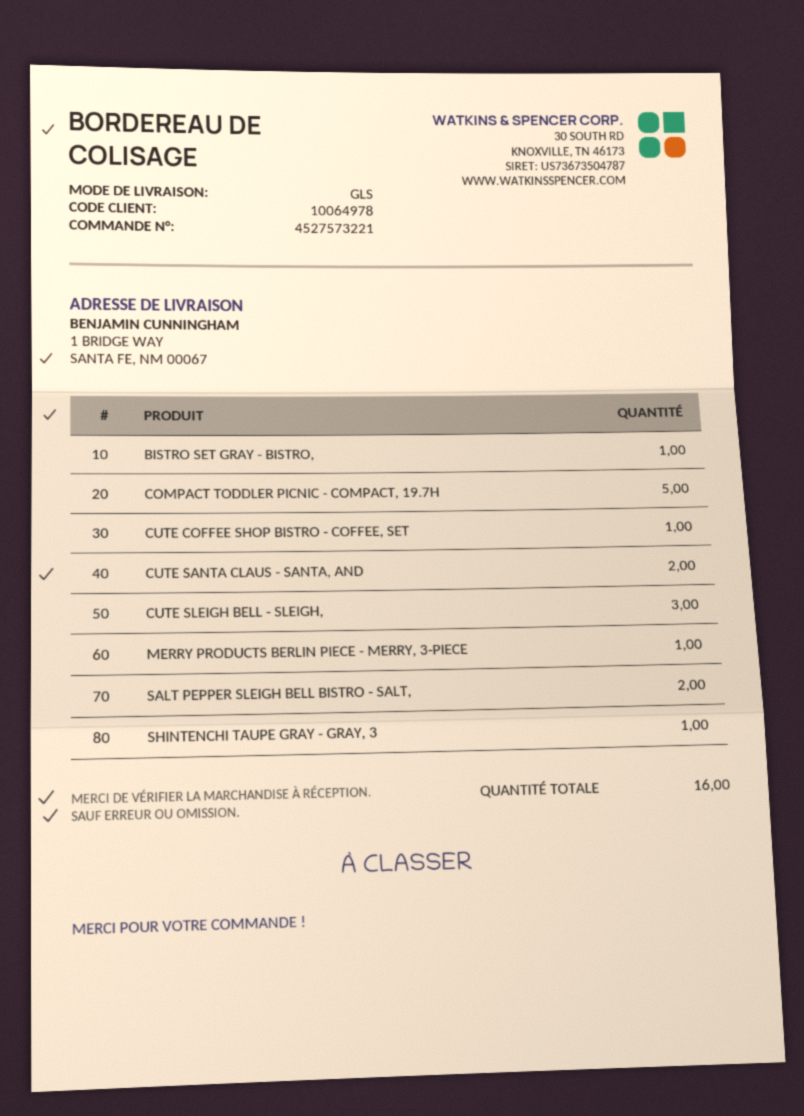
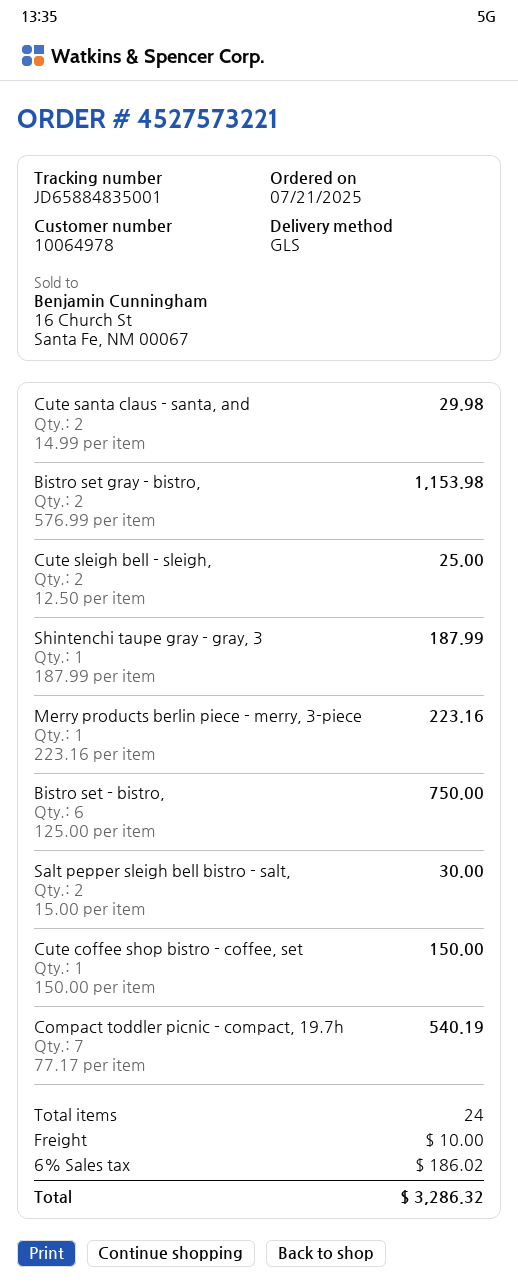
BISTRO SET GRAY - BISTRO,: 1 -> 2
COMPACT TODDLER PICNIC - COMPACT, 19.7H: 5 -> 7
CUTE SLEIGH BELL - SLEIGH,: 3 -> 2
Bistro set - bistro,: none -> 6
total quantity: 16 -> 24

--

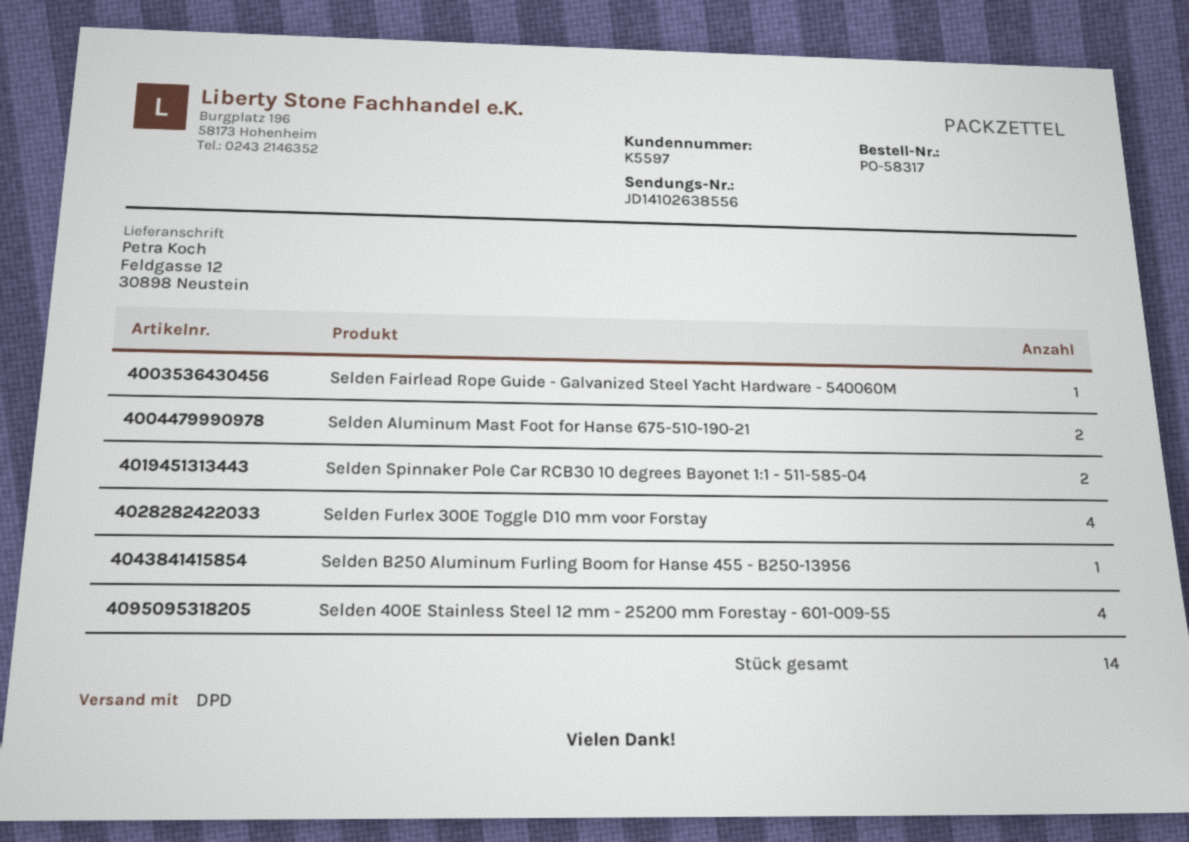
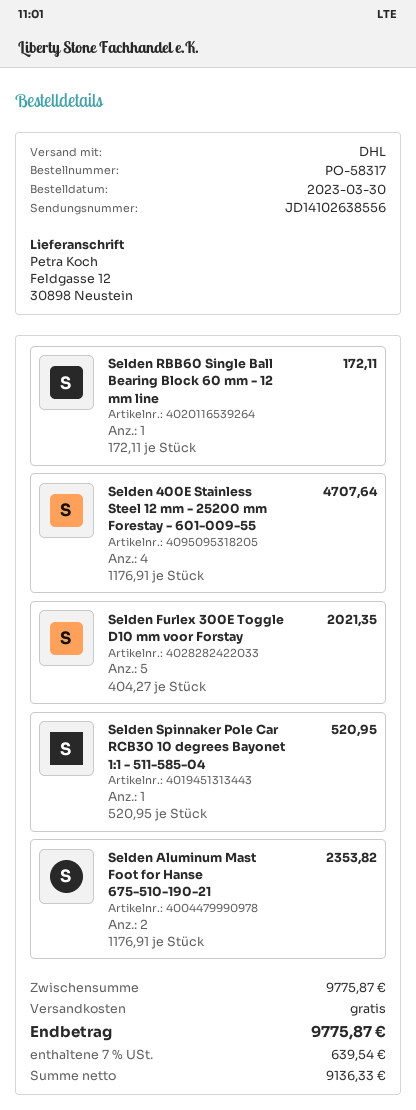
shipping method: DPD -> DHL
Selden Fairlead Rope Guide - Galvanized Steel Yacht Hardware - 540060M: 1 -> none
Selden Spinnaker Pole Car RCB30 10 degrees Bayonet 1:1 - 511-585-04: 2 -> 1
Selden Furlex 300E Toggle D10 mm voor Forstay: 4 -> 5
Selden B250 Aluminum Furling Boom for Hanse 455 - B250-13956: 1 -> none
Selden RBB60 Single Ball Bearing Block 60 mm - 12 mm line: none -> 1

Aim of the exercise:
The lines above from the one containing "Selden Furlex 300E" through the one containing "Selden RBB60 Single" are to be set down exactly, and no others.

Solved exercise:
Selden Furlex 300E Toggle D10 mm voor Forstay: 4 -> 5
Selden B250 Aluminum Furling Boom for Hanse 455 - B250-13956: 1 -> none
Selden RBB60 Single Ball Bearing Block 60 mm - 12 mm line: none -> 1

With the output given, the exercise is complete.